PICKLED ONION AND CURRANTS
1 cup sugar
1 cup unseasoned rice vinegar
Pinch of kosher salt
1 3/4 cups red onion sliced into very thin rounds (use a handheld slicer)
1/2 cup dried currants

CAULIFLOWER
2 large heads cauliflower (each 2 lbs.)
1/4 cup grapeseed oil
About 1 tsp. kosher salt

YOGURT AND SERVING
1 cup whole-milk Greek yogurt
1/3 cup sugarcane vinegar* or 1/4 cup Champagne vinegar
1/2 teaspoon grated garlic (use a Microplane)
About 3/4 tsp. kosher salt
1/2 cup cilantro leaves

Preparation

Make pickled onion: In a medium saucepan, heat sugar, rice vinegar, 1 cup water, and the salt, stirring occasionally, until sugar dissolves and mixture is steaming. Put onion and currants in a nonreactive bowl and pour liquid on top. Let stand at least 2 hours (chill, covered, if longer than that, up to 1 day).

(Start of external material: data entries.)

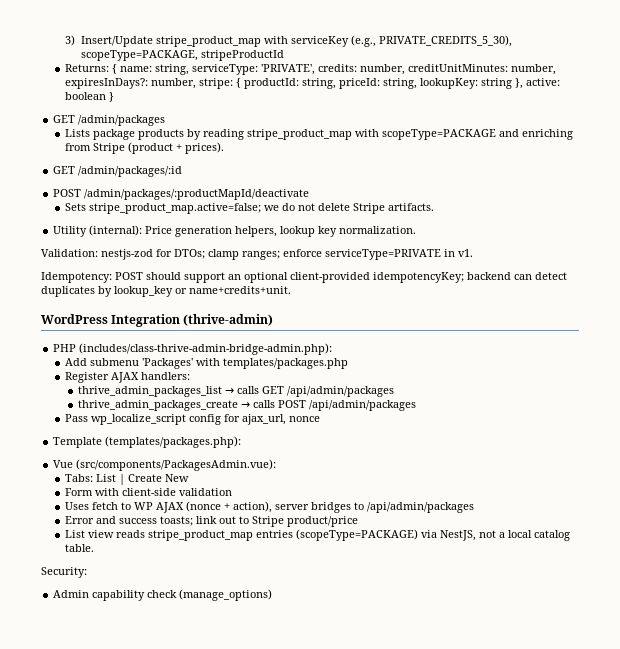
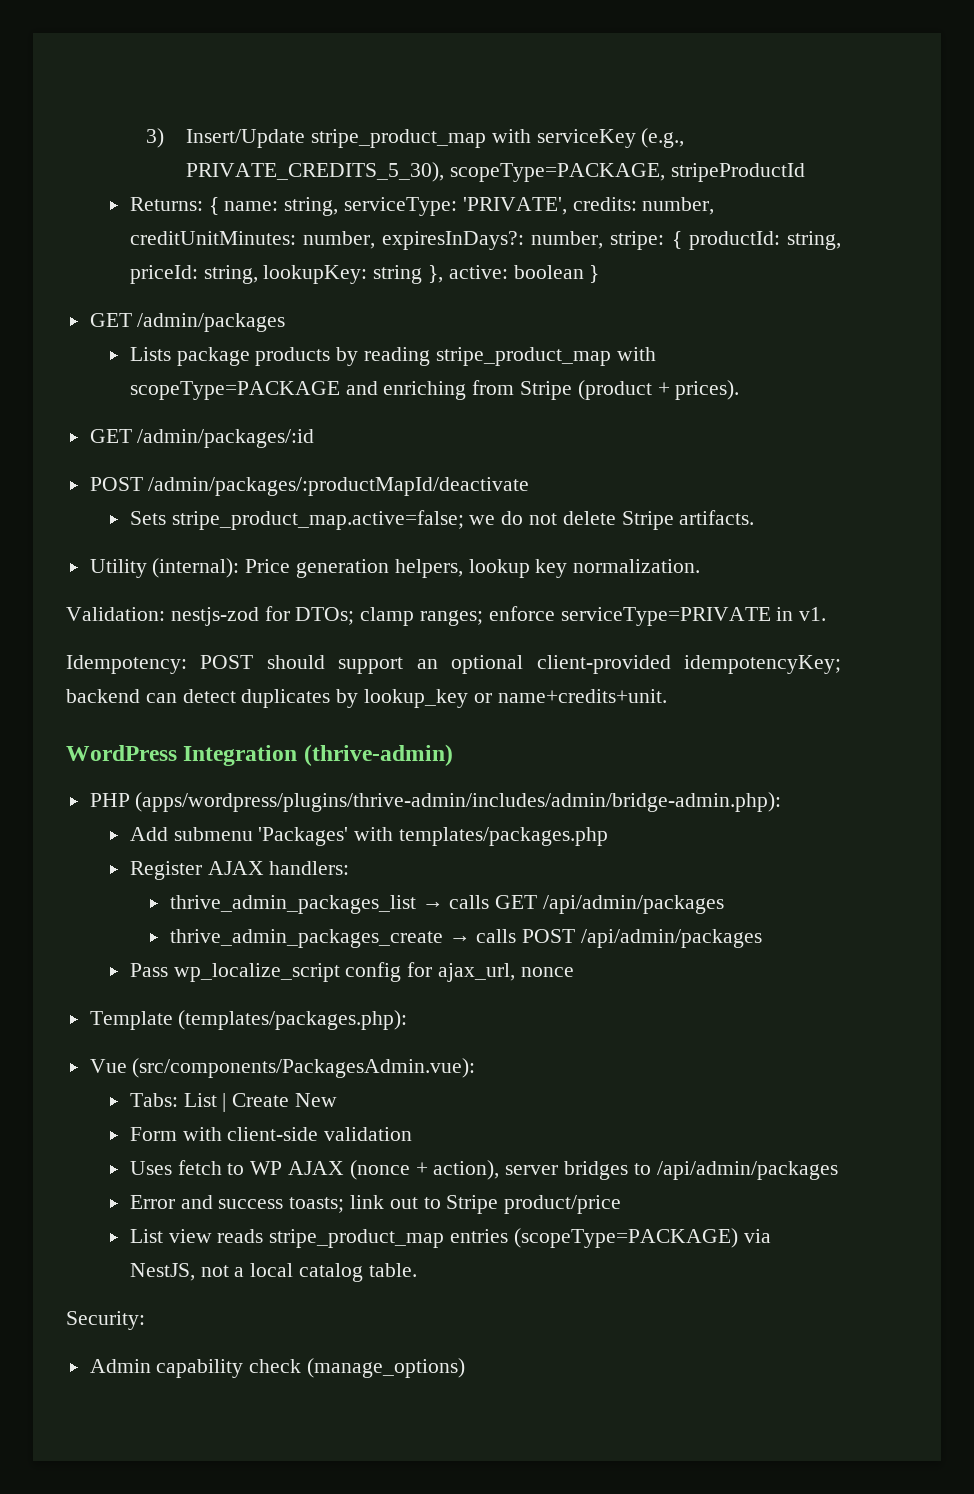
- PHP (includes/class-thrive-admin-bridge-admin.php):
+ PHP (apps/wordpress/plugins/thrive-admin/includes/admin/bridge-admin.php):

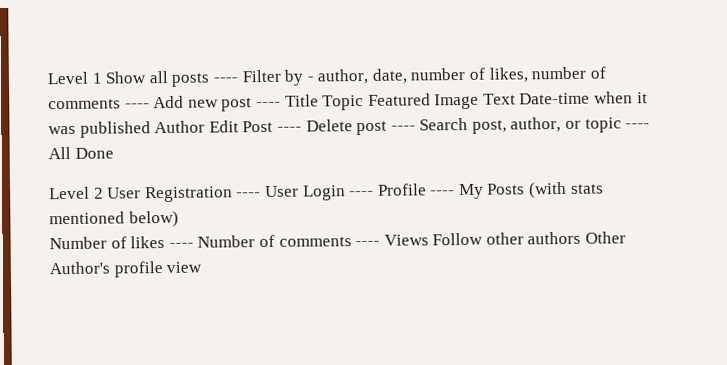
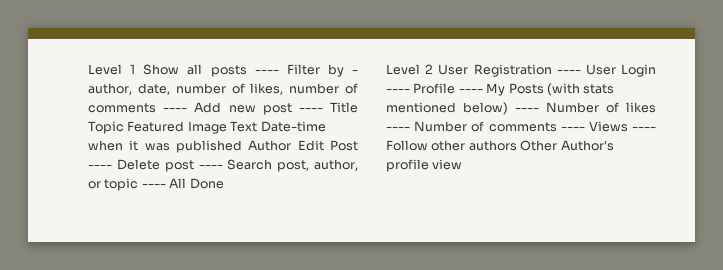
- Level 2 User Registration ---- User Login ---- Profile ---- My Posts (with stats mentioned below)
- Number of likes ---- Number of comments ---- Views Follow other authors Other Author's profile view
+ Level 2 User Registration ---- User Login ---- Profile ---- My Posts (with stats mentioned below) ---- Number of likes ---- Number of comments ---- Views ---- Follow other authors Other Author's profile view

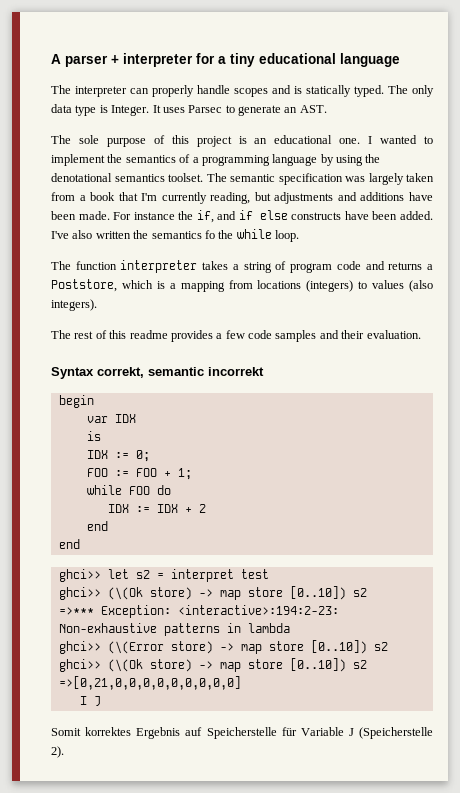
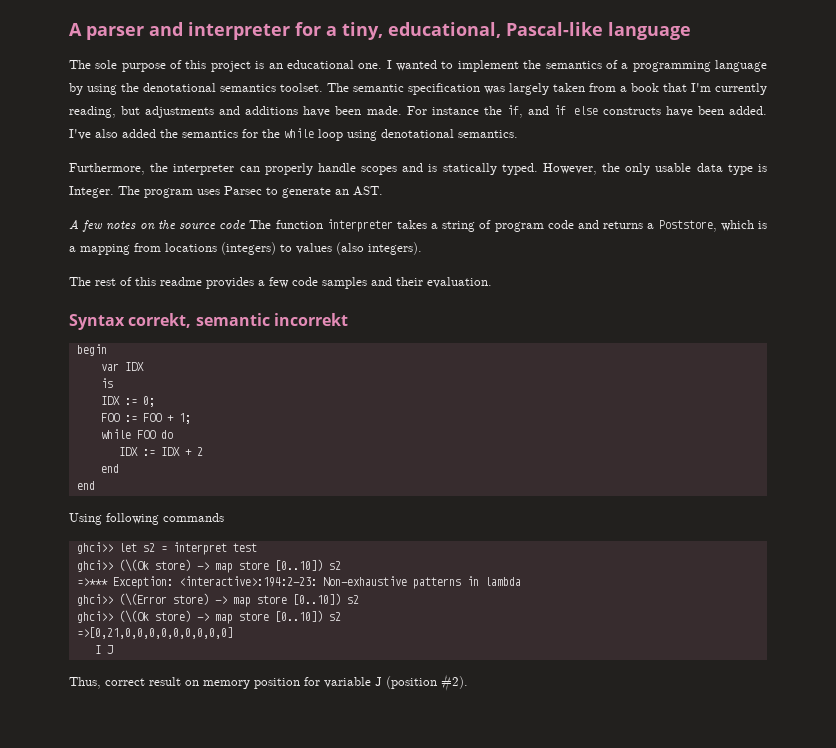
- A parser + interpreter for a tiny educational language
- The interpreter can properly handle scopes and is statically typed. The only data type is Integer. It uses Parsec to generate an AST.
+ A parser and interpreter for a tiny, educational, Pascal-like language
- I've also written the semantics fo the while loop.
- The function interpreter takes a string of program code and returns a Poststore, which is a mapping from locations (integers) to values (also integers).
+ I've also added the semantics for the while loop using denotational semantics.
+ Furthermore, the interpreter can properly handle scopes and is statically typed. However, the only usable data type is Integer. The program uses Parsec to generate an AST.
+ A few notes on the source code The function interpreter takes a string of program code and returns a Poststore, which is a mapping from locations (integers) to values (also integers).
+ Using following commands
- Somit korrektes Ergebnis auf Speicherstelle für Variable J (Speicherstelle 2).
+ Thus, correct result on memory position for variable J (position #2).

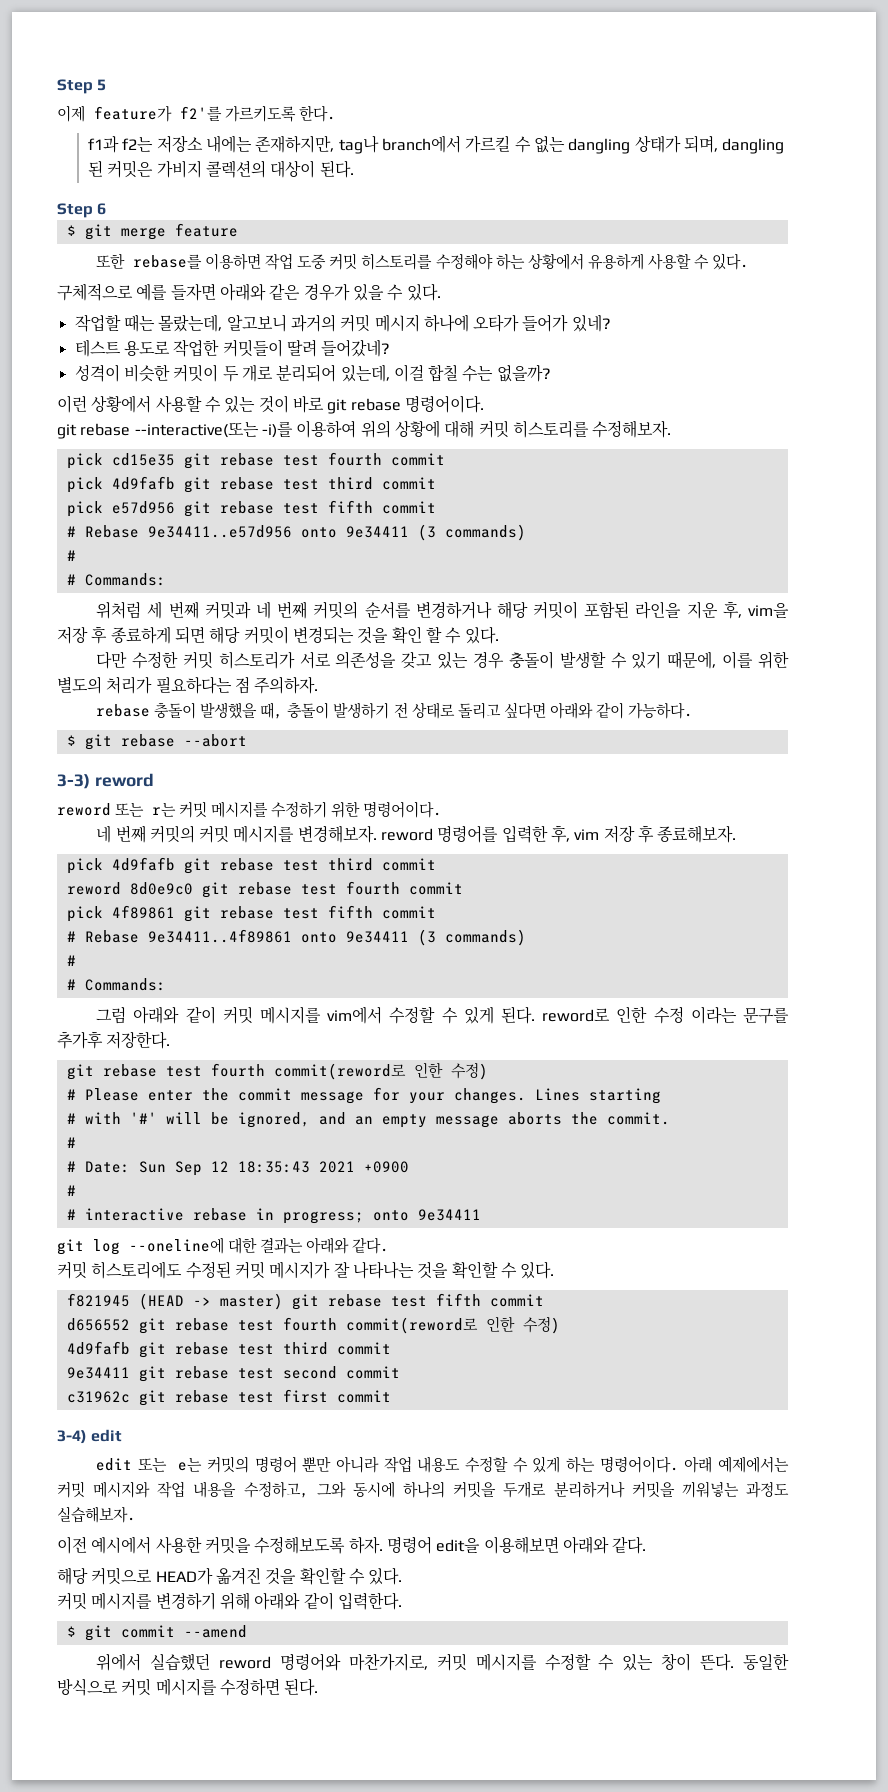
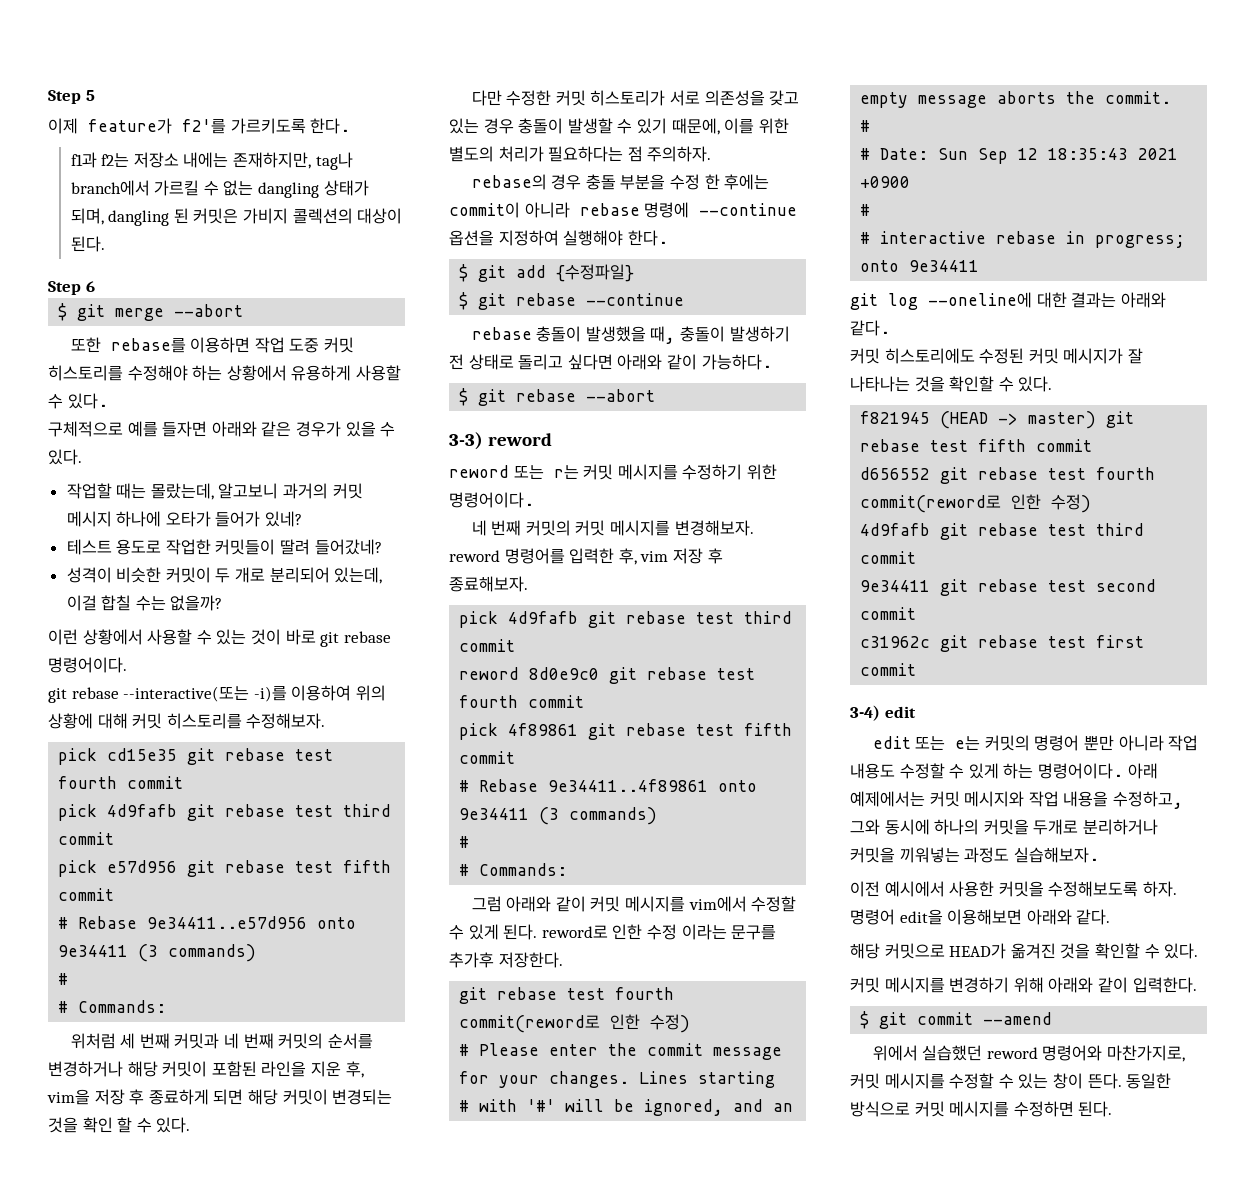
- $ git merge feature
+ $ git merge --abort
+ rebase의 경우 충돌 부분을 수정 한 후에는 commit이 아니라 rebase 명령에 --continue 옵션을 지정하여 실행해야 한다.
+ $ git add {수정파일}
+ $ git rebase --continue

Make cauliflower: Preheat oven to 350°. Break cauliflower into small florets and set on a rimmed baking sheet. Toss with oil and season with salt (pan will be full). Roast until golden, 45 to 50 minutes.

Make yogurt: In a medium bowl, whisk yogurt, vinegar, garlic, and salt to taste.

Spoon yogurt onto one or two platters and spread thin. Arrange cauliflower on top. Using a slotted spoon, lift onion and currants from liquid and scatter over cauliflower. Sprinkle with cilantro.

*Find brands of sugar cane vinegar (a mild, sweet-tasting vinegar) such as Datu Puti Sugarcane Juice Vinegar at Asian markets and amazon.com. Or substitute a bit less of Champagne vinegar.

Make ahead: Pickled onion and currants, up to 1 day, chilled.